SUPPLIED RECORDS Start Marker

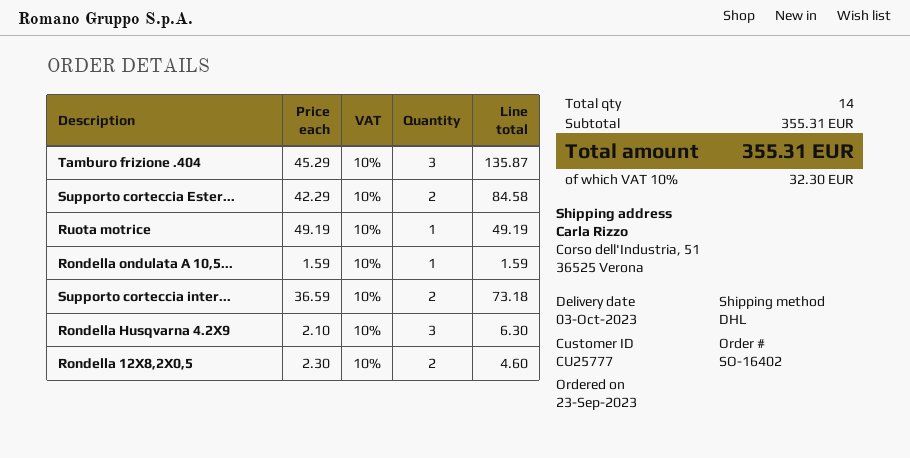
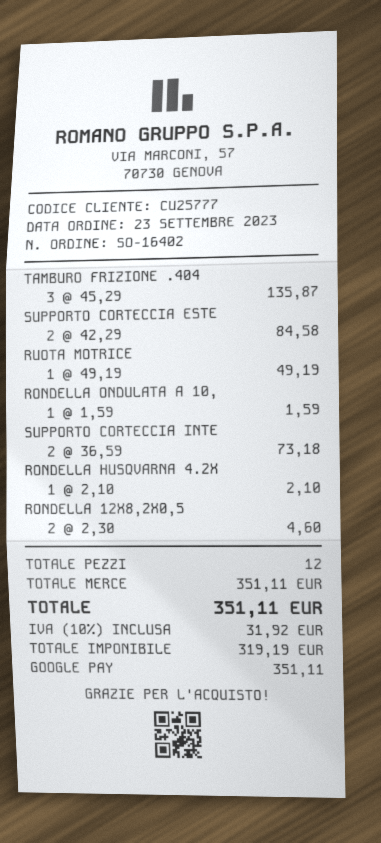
Rondella Husqvarna 4.2X9: 3 x 2.10 = 6.30 -> 1 x 2.10 = 2.10
total quantity: 14 -> 12
subtotal: 355.31 -> 351.11
tax: 10% = 32.30 -> 10% = 31.92
total: 355.31 -> 351.11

SUPPLIED RECORDS End Marker

[TASK OBJECTIVE] Could you write out the records exactly while omitting every picture?

[RESULT OF THIS EXERCISE]
Rondella Husqvarna 4.2X9: 3 x 2.10 = 6.30 -> 1 x 2.10 = 2.10
total quantity: 14 -> 12
subtotal: 355.31 -> 351.11
tax: 10% = 32.30 -> 10% = 31.92
total: 355.31 -> 351.11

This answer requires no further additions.